Kale is one of the most commonly used vegetables found in everyday foods. Besides being cheap and easily available, mustard can be a good source of protein for those who maintain a vegetarian diet.

  • Bok Choy

Bok choy is commonly found as a mixture of dishes, but these vegetables can really be a good source of protein to maintain the health of people who adopt a vegetarian diet.

Chinese cabbage is a vegetable that is rich in antioxidants, especially on the outside of the leaves. You can try to blow up, boil, or add choy to the amount of bok mixed with other foods.

  • cauliflower

Similar to broccoli, cauliflower is a low-calorie protein source and rich in antioxidants suitable for inclusion in a healthy vegetarian diet. it can even be used as a low-calorie alternative cauliflower carbohydrate.

  • spirulina

Spirulina is made from turquoise seaweed and is considered one of the superfoods of high nutritious food.

Spirulina is not only nutritious, but can be an additional source of protein for people who follow a vegetarian diet.
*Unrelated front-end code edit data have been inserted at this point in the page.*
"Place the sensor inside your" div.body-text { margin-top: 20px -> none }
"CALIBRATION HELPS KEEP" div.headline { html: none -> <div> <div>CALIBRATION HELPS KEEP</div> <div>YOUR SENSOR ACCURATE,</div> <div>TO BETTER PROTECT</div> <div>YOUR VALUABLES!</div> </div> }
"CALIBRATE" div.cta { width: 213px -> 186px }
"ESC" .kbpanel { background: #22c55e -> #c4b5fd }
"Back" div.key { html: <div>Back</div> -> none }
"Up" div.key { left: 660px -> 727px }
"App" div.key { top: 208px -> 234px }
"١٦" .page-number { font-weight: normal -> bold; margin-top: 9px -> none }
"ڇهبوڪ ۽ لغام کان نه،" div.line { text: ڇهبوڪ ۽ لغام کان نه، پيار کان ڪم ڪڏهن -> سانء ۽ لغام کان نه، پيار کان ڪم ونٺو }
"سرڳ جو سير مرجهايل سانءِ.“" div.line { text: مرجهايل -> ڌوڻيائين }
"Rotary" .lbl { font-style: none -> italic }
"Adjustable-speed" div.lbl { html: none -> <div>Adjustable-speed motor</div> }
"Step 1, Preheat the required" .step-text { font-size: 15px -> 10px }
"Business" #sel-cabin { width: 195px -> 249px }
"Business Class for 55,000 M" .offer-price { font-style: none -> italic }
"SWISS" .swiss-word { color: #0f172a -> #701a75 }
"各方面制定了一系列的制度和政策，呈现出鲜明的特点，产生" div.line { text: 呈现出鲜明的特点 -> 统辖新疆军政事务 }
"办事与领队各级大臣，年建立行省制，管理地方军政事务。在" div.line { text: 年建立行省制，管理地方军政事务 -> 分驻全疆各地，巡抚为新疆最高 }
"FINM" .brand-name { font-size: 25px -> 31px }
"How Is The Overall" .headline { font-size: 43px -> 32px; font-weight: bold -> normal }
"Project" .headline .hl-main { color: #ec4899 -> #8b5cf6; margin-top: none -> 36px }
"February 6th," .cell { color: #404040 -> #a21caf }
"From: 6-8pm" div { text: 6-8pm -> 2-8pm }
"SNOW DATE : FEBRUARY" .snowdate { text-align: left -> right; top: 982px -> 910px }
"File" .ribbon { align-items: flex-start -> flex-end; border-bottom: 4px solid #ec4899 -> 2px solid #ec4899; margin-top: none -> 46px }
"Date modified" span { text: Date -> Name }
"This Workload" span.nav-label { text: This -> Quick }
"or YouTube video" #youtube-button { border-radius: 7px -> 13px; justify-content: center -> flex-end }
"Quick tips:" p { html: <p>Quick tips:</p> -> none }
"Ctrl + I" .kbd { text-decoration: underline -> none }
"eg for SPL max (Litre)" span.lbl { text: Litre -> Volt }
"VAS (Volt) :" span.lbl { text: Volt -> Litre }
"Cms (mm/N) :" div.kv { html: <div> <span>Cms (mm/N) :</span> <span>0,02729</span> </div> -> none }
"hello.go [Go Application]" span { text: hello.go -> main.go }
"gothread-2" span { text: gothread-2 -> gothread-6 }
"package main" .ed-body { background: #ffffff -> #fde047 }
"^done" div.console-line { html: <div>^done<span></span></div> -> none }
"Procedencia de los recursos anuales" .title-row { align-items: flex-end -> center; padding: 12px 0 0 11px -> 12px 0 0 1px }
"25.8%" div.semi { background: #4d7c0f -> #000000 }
You can find Spirulina powder form or as a tablet or pill as a supplement.

  • peas

Peas are used as an additional side dish or high protein so that it can be used as a source of protein for people who are on a vegetarian or vegan diet.

This is even more surprising, cup beans (250 ml) 9 grams are little more than a cup of milk protein.

  • oat

Oats can not only be a substitute for carbohydrates that are low in calories and a healthy breakfast menu, but can also be a source of protein. Although oats do not contain complete protein, but the quality of the protein content of wheat.

You do not need to worry or get bored with eating tofu or tempeh every day above is another protein source choice that can support your vegetarian or vegan diet! Always mind maintaining health and not being bored for implementing a healthy diet! Good luck!